::: DATA FOR THIS EXERCISE

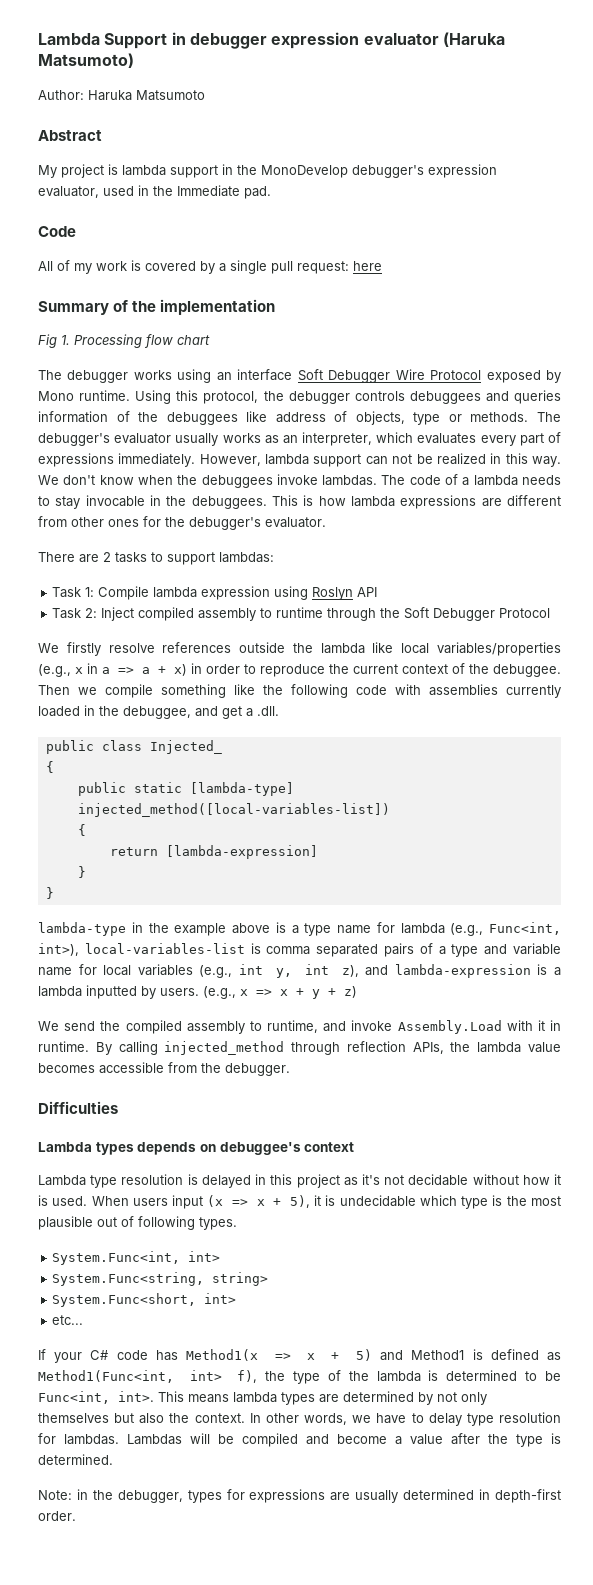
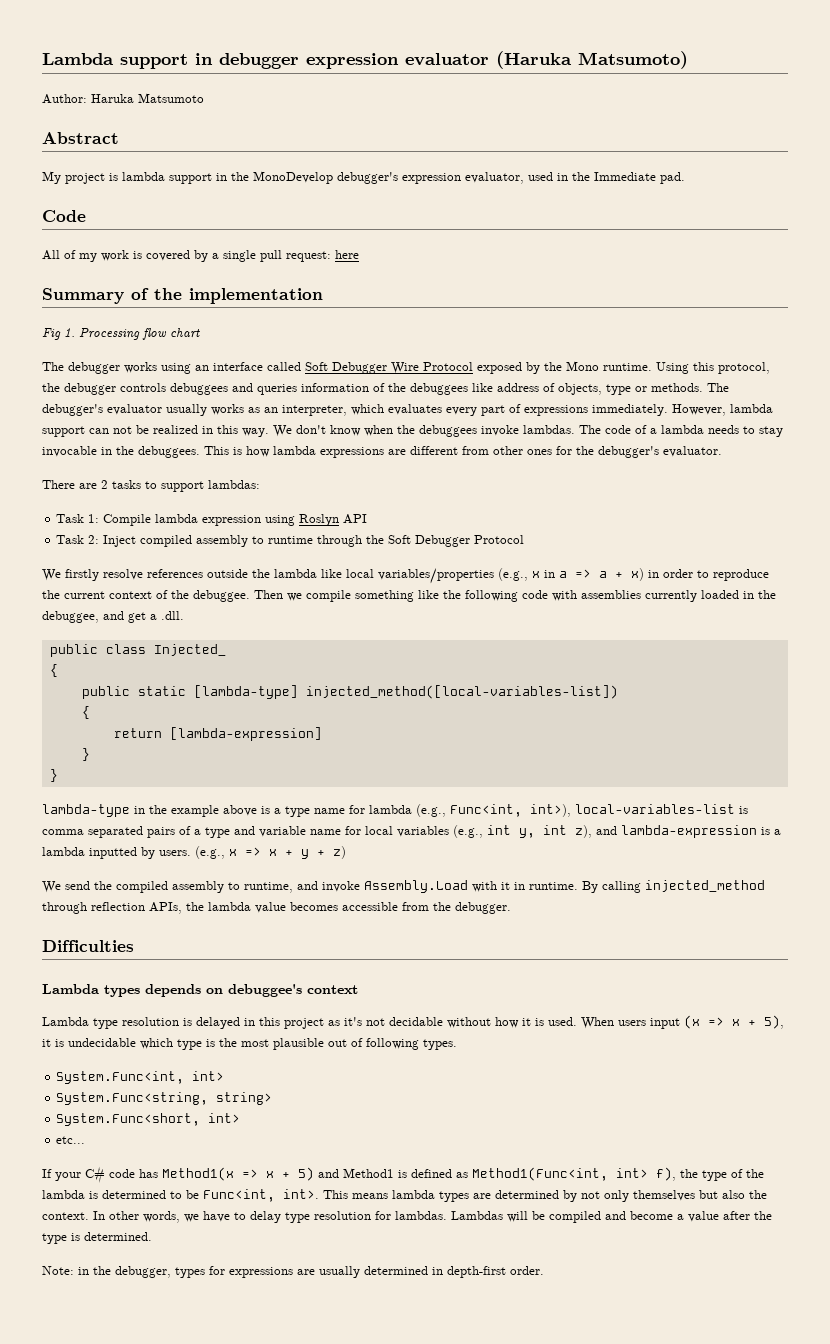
[38,33,168,49] Lambda Support -> [42,53,188,69] Lambda support
(293, 375) none -> [267,362,301,371] called
(561, 376) none -> [544,362,562,371] the

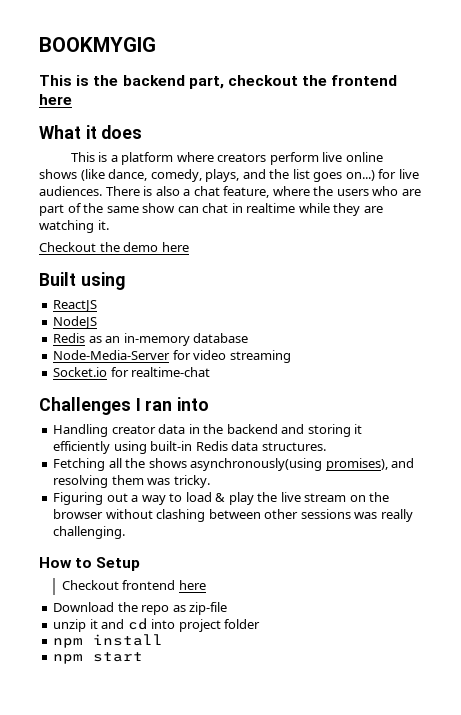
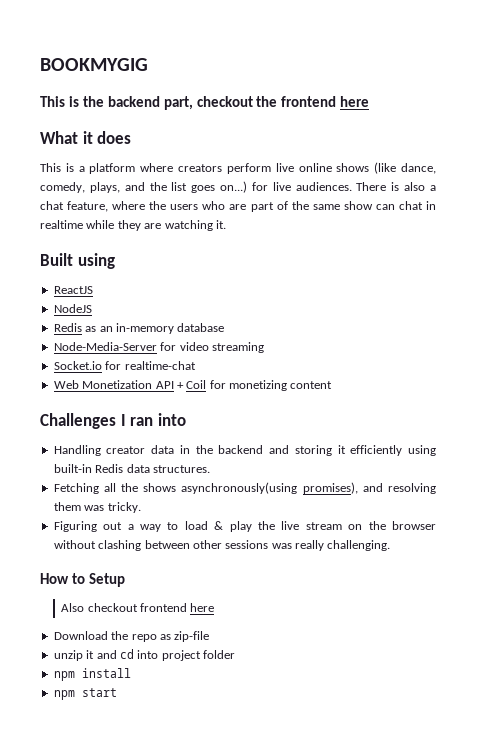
[39,242,189,252] // Checkout the demo here -> (226, 224) none
(211, 372) none -> [53,380,333,391] // Web Monetization API + Coil for monetizing content
[61,580,119,590] Checkout -> [61,603,138,612] Also checkout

::::::

WHAT IS BEING ASKED: What lines in the material above include "none"? Copy every one of them.

RESULT OF THIS TASK:
(293, 375) none -> [267,362,301,371] called
(561, 376) none -> [544,362,562,371] the
[39,242,189,252] // Checkout the demo here -> (226, 224) none
(211, 372) none -> [53,380,333,391] // Web Monetization API + Coil for monetizing content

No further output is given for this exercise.